#### GOAL OF THE EXERCISE
Return each line of the entries that mentions the word "IndicaAi".

#### EXERCISE DATA
——————
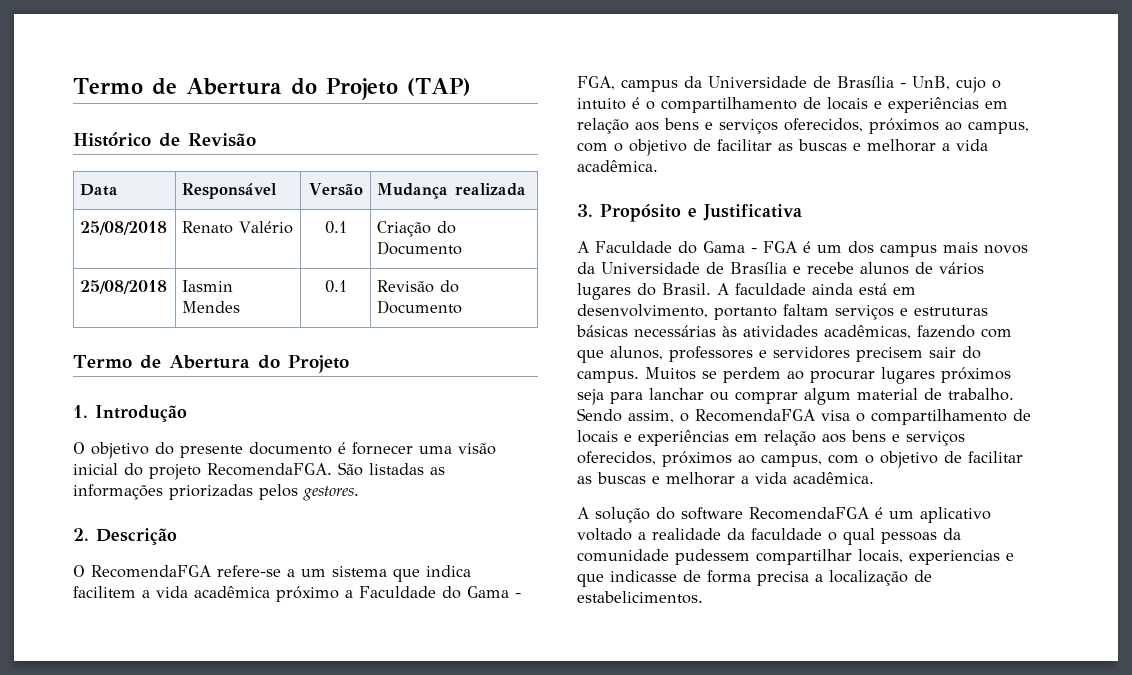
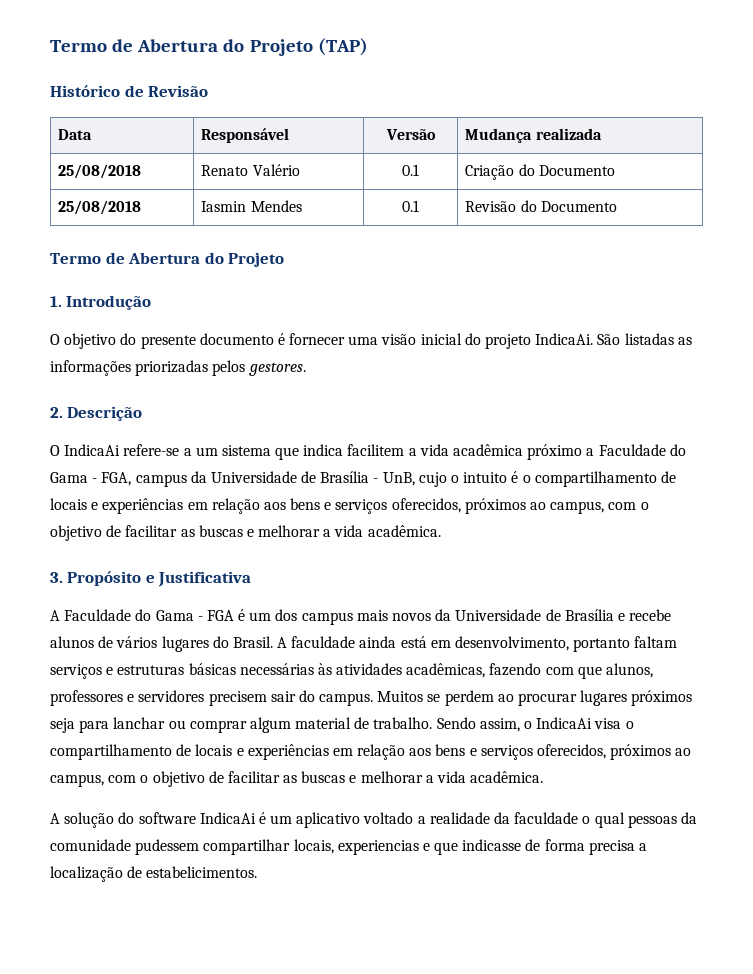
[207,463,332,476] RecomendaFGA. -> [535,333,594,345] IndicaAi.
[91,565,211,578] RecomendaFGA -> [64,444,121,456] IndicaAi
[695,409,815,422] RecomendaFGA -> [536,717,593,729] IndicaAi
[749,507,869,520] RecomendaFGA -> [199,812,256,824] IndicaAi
——————
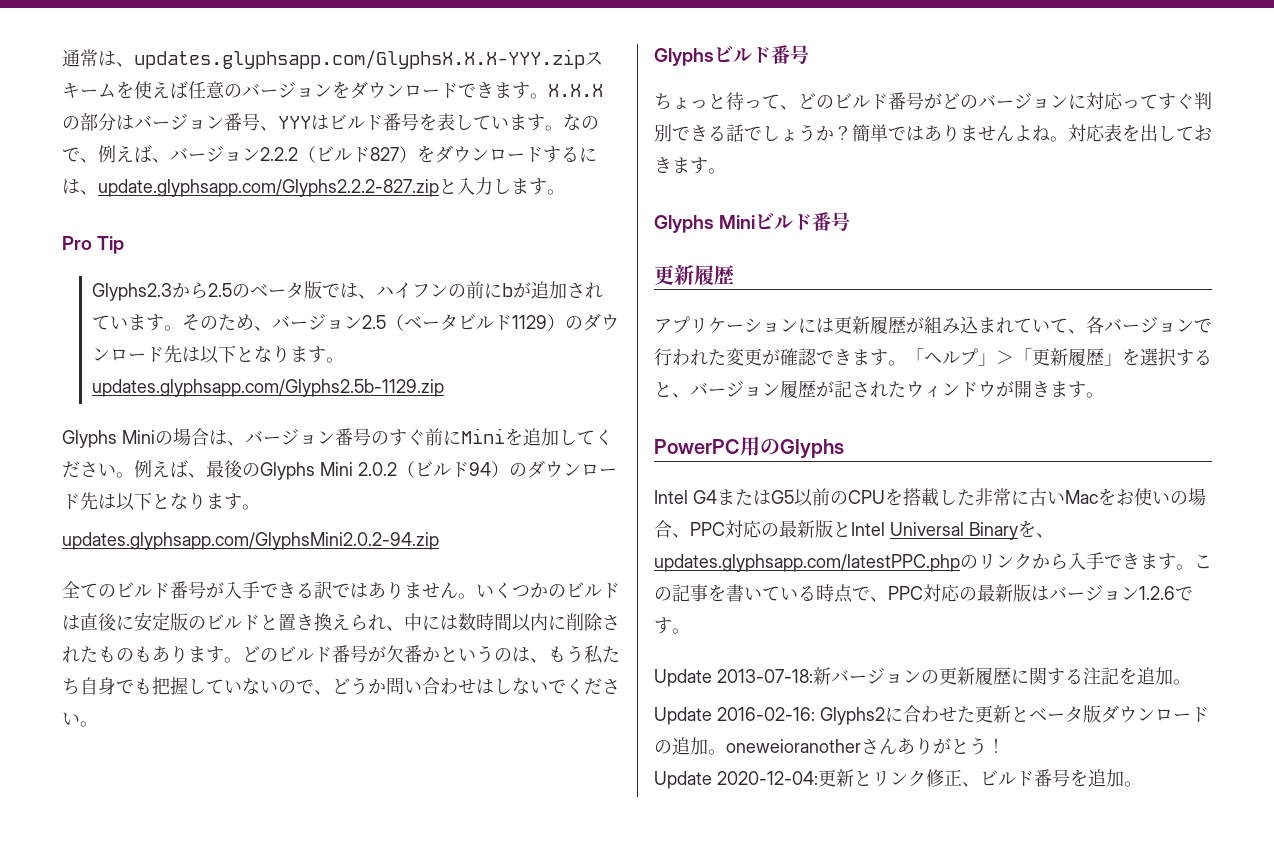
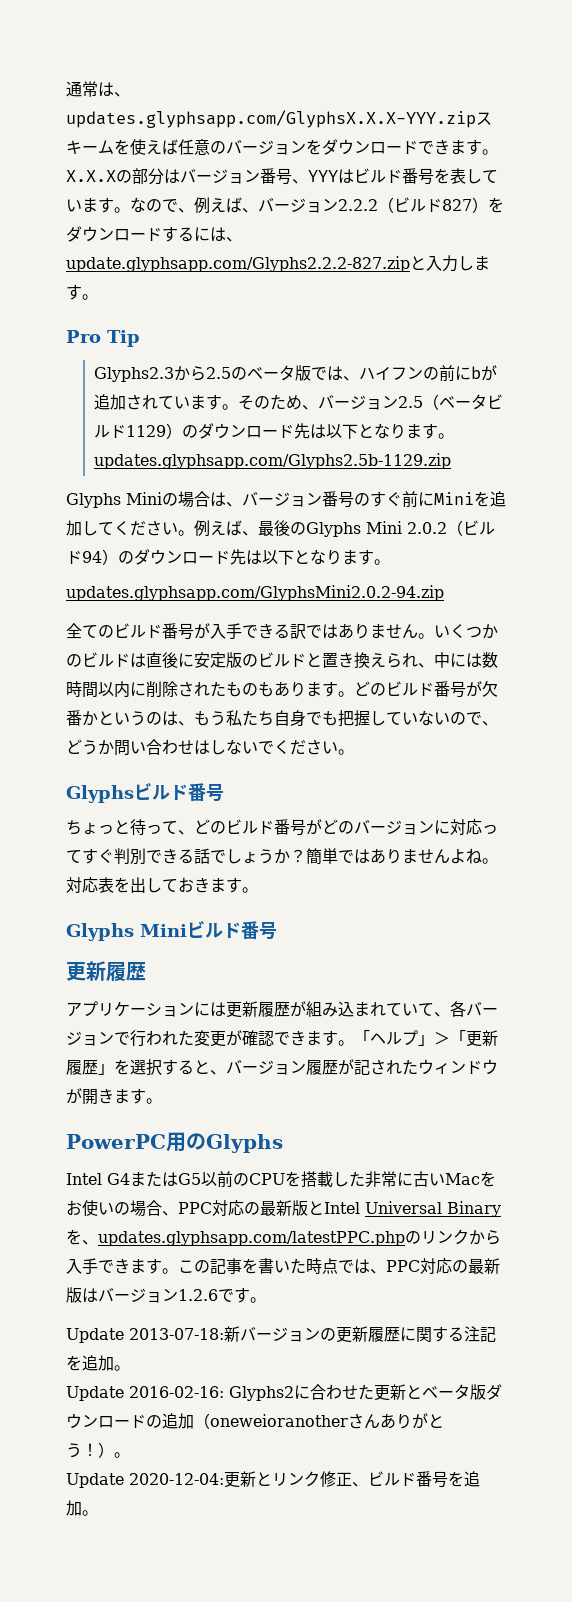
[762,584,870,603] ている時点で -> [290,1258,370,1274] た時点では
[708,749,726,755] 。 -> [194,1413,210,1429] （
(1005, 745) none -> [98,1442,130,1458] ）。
——————
#### RESPONSE
[207,463,332,476] RecomendaFGA. -> [535,333,594,345] IndicaAi.
[91,565,211,578] RecomendaFGA -> [64,444,121,456] IndicaAi
[695,409,815,422] RecomendaFGA -> [536,717,593,729] IndicaAi
[749,507,869,520] RecomendaFGA -> [199,812,256,824] IndicaAi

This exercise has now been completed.